In general, the disclosure rules now prohibit dealers from underwriting municipal securities of $1 million or more unless the governmental issuer or an obligated person has contractually committed to providing annual financial information and notices of material events. The SEC has defined financial information to include both financial information and operating data, and it is the same type of information provided by the issuer in the official statement. Audited financial statements, if available, must be provided for each obligated person if they are not included as part of the annual financial information. Financial information must be provided to nationally recognized municipal securities information repositories (NRMSIRs) and a state information depository (SID), if one exists in the issuer's state. Material event notices must be submitted to all NRMSIRs or to the Municipal Securities Rulemaking Board's (MSRB) Continuing Disclosure Information (CDI) system and to a SID.

Issuer Compliance

The manner in which governmental issuers are complying with their ongoing disclosure requirements varies, depending on the size of the government and its bond program. Many issuers have chosen to use their comprehensive annual financial reports (CAFRs) as a primary means to communicate with bondholders.

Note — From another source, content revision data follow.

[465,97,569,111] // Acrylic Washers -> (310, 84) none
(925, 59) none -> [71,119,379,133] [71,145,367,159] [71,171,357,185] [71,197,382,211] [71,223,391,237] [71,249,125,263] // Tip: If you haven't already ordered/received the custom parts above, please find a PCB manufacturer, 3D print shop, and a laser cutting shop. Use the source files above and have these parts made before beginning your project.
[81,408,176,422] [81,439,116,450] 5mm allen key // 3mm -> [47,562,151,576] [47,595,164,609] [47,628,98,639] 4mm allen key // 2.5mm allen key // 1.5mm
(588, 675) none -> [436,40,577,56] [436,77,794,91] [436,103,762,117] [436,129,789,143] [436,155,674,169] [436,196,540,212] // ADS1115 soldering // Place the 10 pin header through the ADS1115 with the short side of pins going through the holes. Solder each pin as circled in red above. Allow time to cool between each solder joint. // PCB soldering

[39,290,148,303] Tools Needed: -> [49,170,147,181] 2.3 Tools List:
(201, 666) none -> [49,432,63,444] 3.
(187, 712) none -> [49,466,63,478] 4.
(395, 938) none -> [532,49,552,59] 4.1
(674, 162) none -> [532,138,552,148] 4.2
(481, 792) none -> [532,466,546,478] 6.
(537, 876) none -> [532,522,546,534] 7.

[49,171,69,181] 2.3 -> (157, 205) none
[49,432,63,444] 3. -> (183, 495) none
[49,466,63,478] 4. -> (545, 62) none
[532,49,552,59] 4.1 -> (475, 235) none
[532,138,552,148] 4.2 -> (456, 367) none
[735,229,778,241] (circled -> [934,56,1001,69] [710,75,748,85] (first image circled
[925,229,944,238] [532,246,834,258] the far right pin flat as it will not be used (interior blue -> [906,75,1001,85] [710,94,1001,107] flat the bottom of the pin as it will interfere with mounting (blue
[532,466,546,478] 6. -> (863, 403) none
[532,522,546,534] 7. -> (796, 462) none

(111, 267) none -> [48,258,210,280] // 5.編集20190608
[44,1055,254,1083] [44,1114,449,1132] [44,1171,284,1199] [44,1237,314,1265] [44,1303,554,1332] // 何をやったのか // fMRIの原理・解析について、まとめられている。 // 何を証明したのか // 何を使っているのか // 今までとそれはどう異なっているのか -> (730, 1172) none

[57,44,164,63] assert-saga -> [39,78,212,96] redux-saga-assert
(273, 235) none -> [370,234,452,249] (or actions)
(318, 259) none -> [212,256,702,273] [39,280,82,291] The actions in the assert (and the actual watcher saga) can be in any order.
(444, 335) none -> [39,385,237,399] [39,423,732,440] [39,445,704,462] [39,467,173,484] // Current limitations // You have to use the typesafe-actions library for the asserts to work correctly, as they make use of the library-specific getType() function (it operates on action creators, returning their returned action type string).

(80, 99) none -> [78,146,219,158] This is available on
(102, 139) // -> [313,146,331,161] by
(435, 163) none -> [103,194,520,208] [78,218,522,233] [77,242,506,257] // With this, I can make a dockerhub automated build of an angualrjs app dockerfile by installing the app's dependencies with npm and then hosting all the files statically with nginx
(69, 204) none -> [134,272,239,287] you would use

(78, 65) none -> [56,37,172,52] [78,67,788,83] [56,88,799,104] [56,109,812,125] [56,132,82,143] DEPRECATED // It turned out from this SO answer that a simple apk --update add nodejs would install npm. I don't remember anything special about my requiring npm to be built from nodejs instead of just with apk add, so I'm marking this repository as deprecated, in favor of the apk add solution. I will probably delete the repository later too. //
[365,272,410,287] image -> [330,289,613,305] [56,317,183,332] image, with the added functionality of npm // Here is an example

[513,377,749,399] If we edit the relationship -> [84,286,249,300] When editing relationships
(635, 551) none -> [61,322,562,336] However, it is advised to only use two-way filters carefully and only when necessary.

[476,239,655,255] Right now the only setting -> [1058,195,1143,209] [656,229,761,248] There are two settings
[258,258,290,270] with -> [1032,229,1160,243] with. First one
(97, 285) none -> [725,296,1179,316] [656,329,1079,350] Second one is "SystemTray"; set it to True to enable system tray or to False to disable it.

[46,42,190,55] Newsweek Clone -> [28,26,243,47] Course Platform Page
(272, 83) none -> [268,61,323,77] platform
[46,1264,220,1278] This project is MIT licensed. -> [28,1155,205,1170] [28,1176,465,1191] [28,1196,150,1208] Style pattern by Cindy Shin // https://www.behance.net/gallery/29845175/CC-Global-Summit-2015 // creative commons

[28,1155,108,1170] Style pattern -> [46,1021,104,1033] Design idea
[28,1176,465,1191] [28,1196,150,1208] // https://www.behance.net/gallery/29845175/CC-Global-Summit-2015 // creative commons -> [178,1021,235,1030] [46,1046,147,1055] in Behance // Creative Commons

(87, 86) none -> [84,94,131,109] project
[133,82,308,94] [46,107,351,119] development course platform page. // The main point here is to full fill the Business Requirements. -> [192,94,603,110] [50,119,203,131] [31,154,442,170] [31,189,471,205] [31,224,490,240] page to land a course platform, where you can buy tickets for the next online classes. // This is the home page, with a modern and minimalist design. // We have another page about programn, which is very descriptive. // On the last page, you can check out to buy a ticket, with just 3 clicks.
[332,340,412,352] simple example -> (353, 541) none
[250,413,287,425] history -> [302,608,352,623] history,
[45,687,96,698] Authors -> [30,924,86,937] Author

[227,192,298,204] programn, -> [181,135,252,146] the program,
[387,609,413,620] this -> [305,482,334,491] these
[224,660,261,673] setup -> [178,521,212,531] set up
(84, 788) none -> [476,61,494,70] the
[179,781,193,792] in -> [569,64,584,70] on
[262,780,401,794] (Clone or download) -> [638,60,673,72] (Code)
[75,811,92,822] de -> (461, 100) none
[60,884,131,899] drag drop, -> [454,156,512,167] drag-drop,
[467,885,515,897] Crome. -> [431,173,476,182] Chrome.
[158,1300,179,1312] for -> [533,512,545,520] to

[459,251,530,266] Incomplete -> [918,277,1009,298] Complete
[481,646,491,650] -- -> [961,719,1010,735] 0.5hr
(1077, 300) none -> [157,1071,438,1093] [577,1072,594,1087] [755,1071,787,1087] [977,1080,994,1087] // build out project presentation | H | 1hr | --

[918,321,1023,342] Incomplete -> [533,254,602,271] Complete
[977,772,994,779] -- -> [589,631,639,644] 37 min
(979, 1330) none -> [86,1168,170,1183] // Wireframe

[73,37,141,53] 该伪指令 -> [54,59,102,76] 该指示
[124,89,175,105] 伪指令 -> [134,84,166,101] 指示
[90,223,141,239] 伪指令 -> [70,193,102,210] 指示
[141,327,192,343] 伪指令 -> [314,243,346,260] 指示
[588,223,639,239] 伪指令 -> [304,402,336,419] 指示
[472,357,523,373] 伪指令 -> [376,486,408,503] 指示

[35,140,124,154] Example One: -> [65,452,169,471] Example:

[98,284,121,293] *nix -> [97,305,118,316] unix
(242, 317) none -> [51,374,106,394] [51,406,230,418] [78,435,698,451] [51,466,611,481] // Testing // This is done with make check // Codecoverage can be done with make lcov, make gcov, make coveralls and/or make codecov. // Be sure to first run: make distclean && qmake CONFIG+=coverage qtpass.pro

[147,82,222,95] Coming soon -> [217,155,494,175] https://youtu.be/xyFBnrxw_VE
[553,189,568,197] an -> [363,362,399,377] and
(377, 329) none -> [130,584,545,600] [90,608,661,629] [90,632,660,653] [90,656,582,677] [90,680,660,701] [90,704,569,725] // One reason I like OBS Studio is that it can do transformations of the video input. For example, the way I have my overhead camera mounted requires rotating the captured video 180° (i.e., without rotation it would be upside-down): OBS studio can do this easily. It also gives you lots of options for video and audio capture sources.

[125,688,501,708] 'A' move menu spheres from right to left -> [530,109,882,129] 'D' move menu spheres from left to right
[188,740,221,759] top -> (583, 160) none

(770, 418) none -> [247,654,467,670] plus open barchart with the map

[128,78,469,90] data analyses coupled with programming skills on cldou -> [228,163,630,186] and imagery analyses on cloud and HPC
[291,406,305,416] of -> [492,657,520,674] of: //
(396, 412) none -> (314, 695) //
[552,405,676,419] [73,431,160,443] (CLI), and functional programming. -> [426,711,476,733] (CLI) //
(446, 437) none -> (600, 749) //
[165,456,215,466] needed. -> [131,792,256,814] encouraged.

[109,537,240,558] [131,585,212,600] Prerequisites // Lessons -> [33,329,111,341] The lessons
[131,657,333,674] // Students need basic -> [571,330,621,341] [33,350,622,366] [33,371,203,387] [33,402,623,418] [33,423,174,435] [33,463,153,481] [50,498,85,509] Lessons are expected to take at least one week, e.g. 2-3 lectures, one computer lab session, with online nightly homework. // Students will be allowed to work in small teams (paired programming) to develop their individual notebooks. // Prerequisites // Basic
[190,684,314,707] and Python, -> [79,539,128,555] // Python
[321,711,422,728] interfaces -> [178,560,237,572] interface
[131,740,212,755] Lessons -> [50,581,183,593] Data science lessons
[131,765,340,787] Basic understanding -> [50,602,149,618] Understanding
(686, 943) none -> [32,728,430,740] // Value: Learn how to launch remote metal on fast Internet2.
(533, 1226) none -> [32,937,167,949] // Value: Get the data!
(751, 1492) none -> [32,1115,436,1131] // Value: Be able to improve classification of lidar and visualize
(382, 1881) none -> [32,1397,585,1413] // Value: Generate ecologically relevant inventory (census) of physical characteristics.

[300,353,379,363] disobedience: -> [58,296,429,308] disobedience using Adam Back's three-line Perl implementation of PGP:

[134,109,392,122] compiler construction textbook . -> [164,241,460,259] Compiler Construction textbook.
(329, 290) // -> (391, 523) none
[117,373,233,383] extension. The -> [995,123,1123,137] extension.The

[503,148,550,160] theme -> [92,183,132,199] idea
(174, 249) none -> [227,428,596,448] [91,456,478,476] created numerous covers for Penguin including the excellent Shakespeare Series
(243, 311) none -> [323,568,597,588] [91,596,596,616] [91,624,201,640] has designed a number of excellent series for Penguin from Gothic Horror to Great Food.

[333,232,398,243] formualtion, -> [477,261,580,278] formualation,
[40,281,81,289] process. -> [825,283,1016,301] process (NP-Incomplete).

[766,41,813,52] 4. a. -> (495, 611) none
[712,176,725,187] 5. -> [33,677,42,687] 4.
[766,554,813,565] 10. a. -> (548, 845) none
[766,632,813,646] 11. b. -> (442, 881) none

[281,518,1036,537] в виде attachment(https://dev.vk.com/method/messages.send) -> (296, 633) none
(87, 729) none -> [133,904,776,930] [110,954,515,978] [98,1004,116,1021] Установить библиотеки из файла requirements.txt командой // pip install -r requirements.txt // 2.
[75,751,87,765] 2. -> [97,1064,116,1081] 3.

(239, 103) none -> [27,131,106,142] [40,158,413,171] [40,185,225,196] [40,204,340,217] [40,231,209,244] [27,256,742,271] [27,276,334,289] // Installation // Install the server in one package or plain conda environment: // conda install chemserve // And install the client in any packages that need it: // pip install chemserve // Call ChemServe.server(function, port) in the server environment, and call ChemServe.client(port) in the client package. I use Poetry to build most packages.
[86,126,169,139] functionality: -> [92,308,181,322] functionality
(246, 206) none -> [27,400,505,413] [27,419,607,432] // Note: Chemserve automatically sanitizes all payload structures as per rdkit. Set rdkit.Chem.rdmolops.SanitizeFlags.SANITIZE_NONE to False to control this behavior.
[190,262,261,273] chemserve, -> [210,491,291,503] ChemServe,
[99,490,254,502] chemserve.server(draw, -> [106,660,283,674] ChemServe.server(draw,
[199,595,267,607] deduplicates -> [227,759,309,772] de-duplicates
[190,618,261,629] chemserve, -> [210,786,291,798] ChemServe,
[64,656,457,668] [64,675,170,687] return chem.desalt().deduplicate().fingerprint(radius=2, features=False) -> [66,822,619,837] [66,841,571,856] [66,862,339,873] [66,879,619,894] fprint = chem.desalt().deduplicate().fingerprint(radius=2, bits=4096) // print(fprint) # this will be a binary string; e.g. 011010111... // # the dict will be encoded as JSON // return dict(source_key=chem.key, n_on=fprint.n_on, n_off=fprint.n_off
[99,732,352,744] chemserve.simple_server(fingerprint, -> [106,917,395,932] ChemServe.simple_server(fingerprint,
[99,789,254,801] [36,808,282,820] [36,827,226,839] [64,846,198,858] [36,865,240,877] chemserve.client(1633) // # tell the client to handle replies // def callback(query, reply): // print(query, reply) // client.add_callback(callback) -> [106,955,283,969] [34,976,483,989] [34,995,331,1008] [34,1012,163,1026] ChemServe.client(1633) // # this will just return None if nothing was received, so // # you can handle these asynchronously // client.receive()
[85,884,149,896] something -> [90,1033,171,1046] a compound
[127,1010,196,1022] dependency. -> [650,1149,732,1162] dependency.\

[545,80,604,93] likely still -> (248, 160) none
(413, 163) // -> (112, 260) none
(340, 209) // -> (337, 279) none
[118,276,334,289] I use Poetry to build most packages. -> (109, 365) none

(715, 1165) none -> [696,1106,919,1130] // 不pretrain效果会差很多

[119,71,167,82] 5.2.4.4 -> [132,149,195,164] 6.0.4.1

Some larger or more frequent issuers are experimenting with separate documents that incorporate information on various outstanding bonds.

For many governmental issuers, the CAFR can be an effective means to transmit information needed by bondholders to evaluate whether to purchase or hold their bonds. The GFOA adopted a recommended practice in 1996, entitled "Using the Comprehensive Annual Financial Report to Meet SEC Requirements for Periodic Disclosure," that provides guidance to issuers who elect to use the CAFR for disclosure purposes. Exhibit 1 presents a list of specific recommendations contained in the recommended practice.

When an issuer submits a CAFR to the market, securities law considerations make it imperative that all information in the CAFR be complete and not misleading. Issuers may want to take extra care in preparing all tables, even those not specifically included for disclosure purposes. Issuers also might consider reviewing information with disclosure counsel before finalizing the CAFR.

Many governments are using the approach suggested in the recommended practice to present annual financial and operating information. For example, the City of Carrollton, Texas, has augmented the statistical section of its CAFR with a section entitled "Continuing Financial Disclosure Tables." This section includes tables found in the official statement, such as appraised value of taxable property in relation to outstanding debt; property tax rates, levies, and collections; top 10 taxpayers; municipal sales tax collections; outstanding debt service requirements for general obligation debt; comparisons of general fund revenues and expenditures; general fund current operations, including prior-year actual, budget, and current-year estimated expenditures; and value of investments.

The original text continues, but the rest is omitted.